Brad Penny

Bradley Wayne Penny (born May 24, 1978) is an American former professional baseball pitcher. Penny played in Major League Baseball (MLB) for the Florida / Miami Marlins, Los Angeles Dodgers, Boston Red Sox, San Francisco Giants, St. Louis Cardinals, and Detroit Tigers, and in Nippon Professional Baseball (NPB) for the Fukuoka SoftBank Hawks. He was an All Star in 2006 and 2007.

Brad Penny
Penny with the San Francisco Giants
Born: (1978-05-24) May 24, 1978
Blackwell, Oklahoma, U.S.
Batted: Right
Threw: Right
Professional debut
MLB: April 7, 2000, for the Florida Marlins
NPB: April 4, 2012, for the Fukuoka SoftBank Hawks
Last appearance
NPB: April 4, 2012, for the Fukuoka SoftBank Hawks
MLB: September 26, 2014, for the Miami Marlins
MLB statistics
Win–loss record121–101
Earned run average4.29
NPB statistics
Win–loss record0–1
Earned run average10.80
Career highlights and awards

Early life

Penny was born in Blackwell, Oklahoma.[1] He graduated from Broken Arrow Senior High where he was an All-State selection and Frontier Conference Pitcher of the Year.

Professional career

Draft and minor leagues

He was selected by the Arizona Diamondbacks in the 5th round of the 1996 MLB draft, and signed with the Diamondbacks on June 4, 1996.

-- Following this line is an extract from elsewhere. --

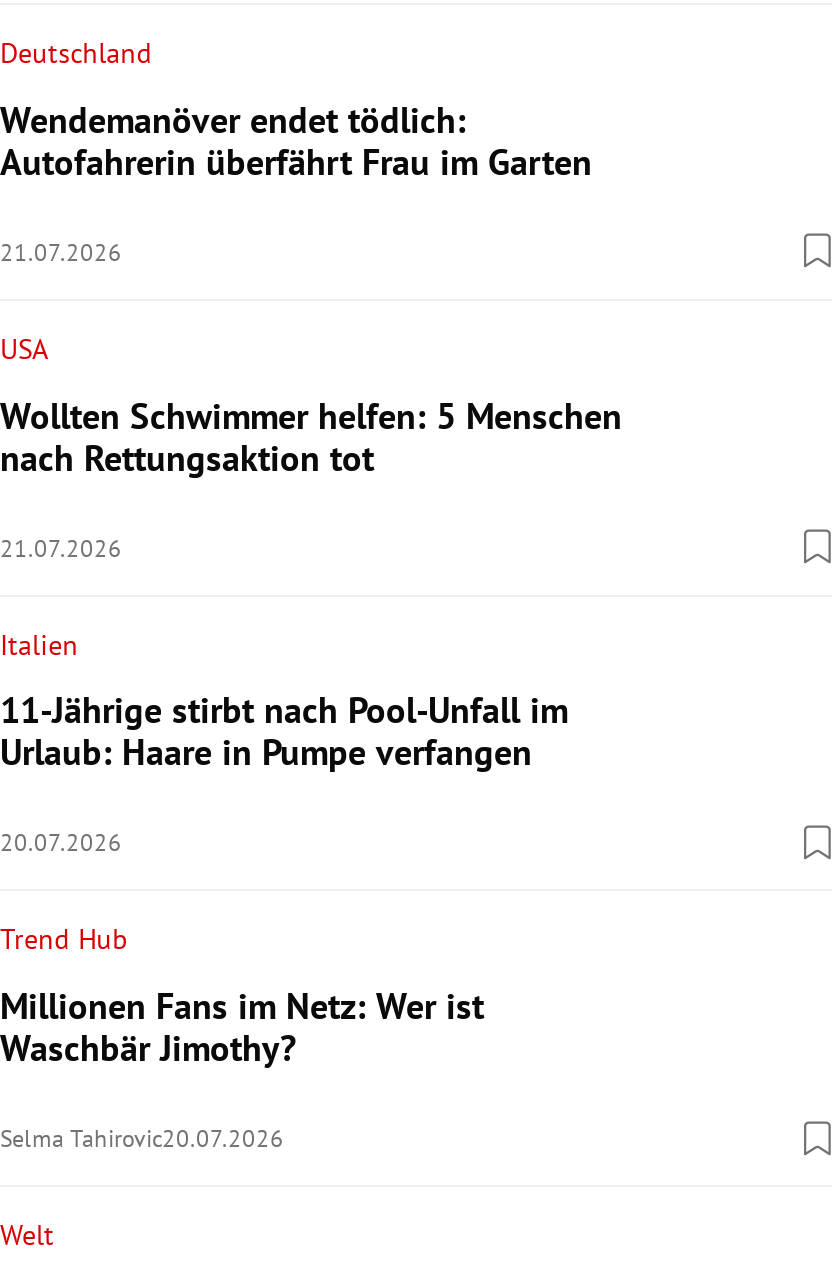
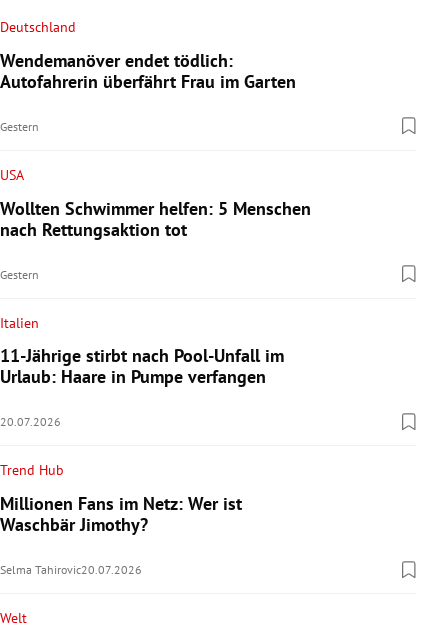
- 21.07.2026
+ Gestern

- 21.07.2026
+ Gestern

He was immediately sent to the Arizona Summer League, where he ranked fourth in the league in ERA (2.36) and was named Arizona's Organizational Pitcher of the Month in August. With the South Bend Silver Hawks in 1997, he was 10–5 with an ERA of 2.73 in 25 starts.

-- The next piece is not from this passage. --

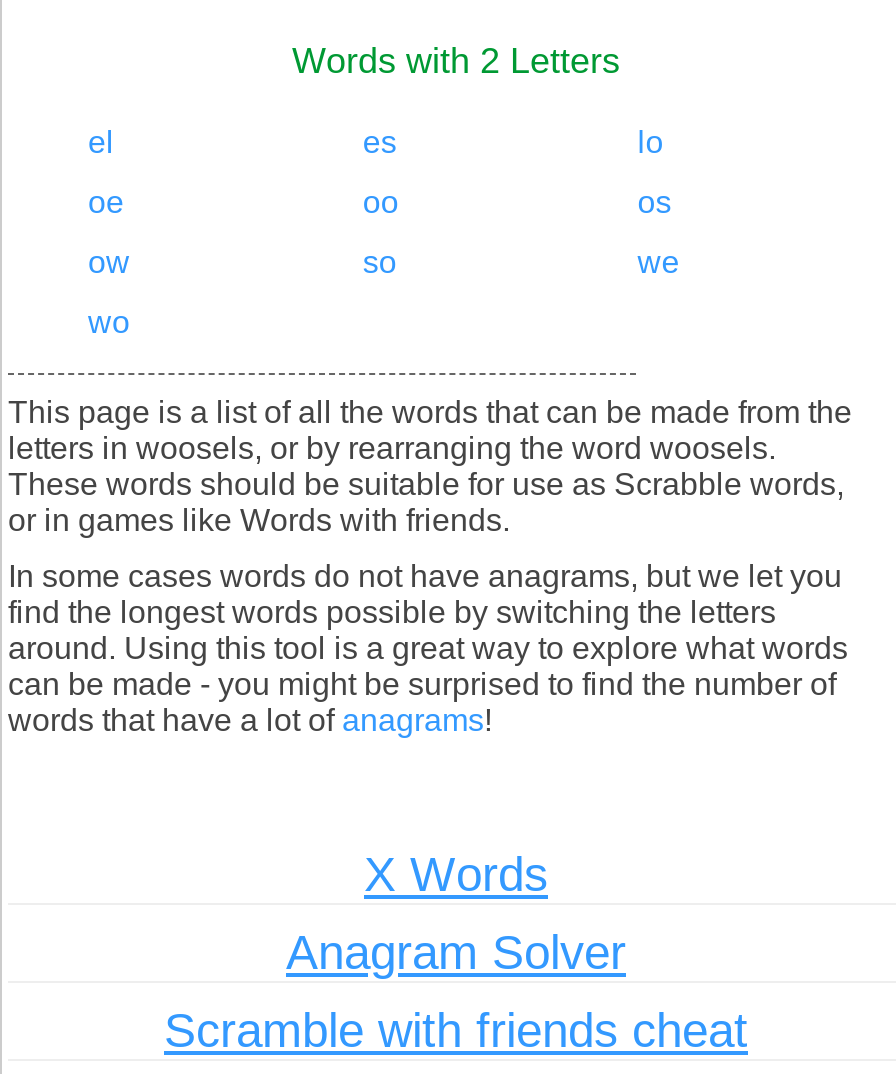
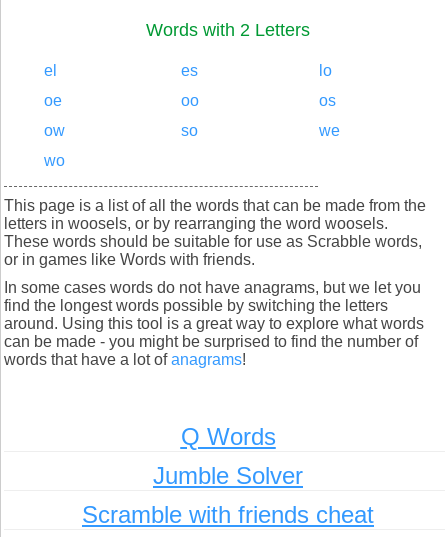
- X Words
+ Q Words

- Anagram Solver
+ Jumble Solver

In 1998, with the High Desert Mavericks, he went 14–5 with a 2.96 ERA in 28 starts and was named to Baseball America's first team Minor League All-Stars, the California League Pitcher of the Year, California League Most Valuable Player, Arizona Diamondbacks Minor League Player of the Year and "A" Level Player of the Year.

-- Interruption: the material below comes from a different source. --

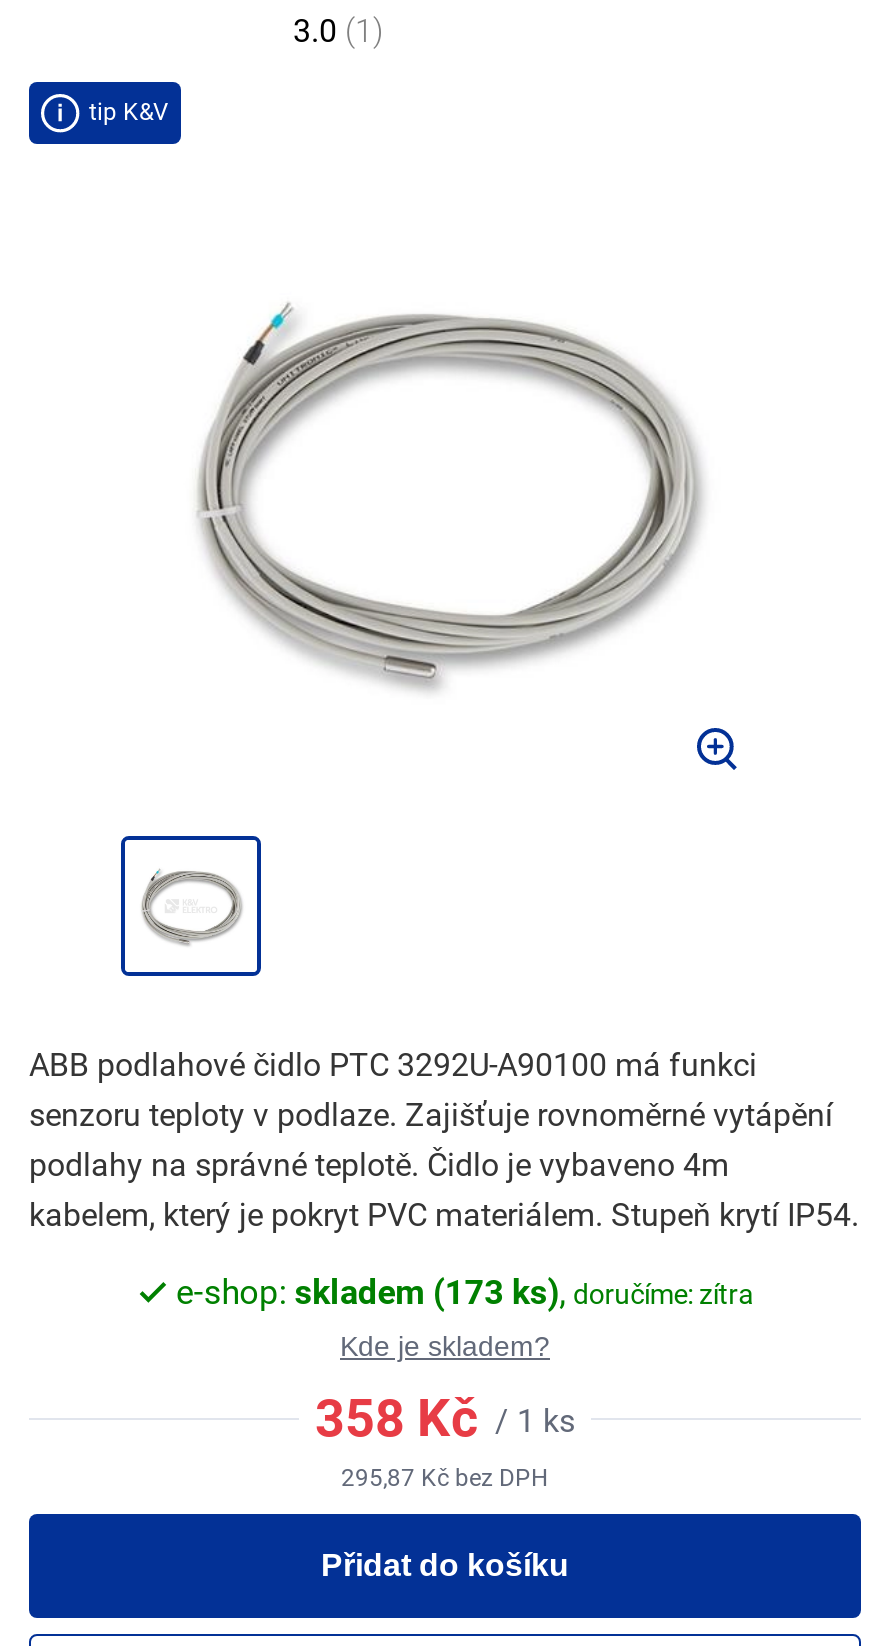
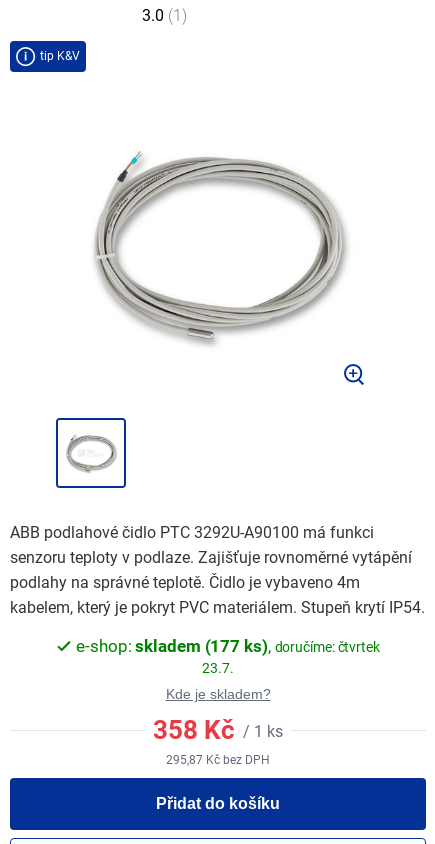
- e-shop: skladem (173 ks), doručíme: zítra
+ e-shop: skladem (177 ks), doručíme: čtvrtek
+ 23.7.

In 1999, he started the year with the El Paso Diablos at the Diamondbacks Double-A level, and had a 2–7 record with a 4.80 ERA when he was traded to the Florida Marlins along with Abraham Núñez and Vladimir Núñez in exchange for relief pitcher Matt Mantei. The Marlins assigned him to their Double-A team in Portland. Penny combined with Luis Arroyo for the first no-hitter in Portland history in his first game in the Marlins' organization on August 8.

Major League career

Florida Marlins

After a good spring, he made the Marlins starting rotation in 2000. He made his first MLB appearance and first start on April 7, 2000, against the Colorado Rockies. Penny pitched seven innings, giving up only one run, to get his first MLB win in the Marlins' 4–3 victory. At the end of the season, he ranked second among NL rookies in winning percentage (.533), third in wins, tied for fourth with 22 games started and was sixth in both innings pitched (119+23) and strikeouts (80).[2]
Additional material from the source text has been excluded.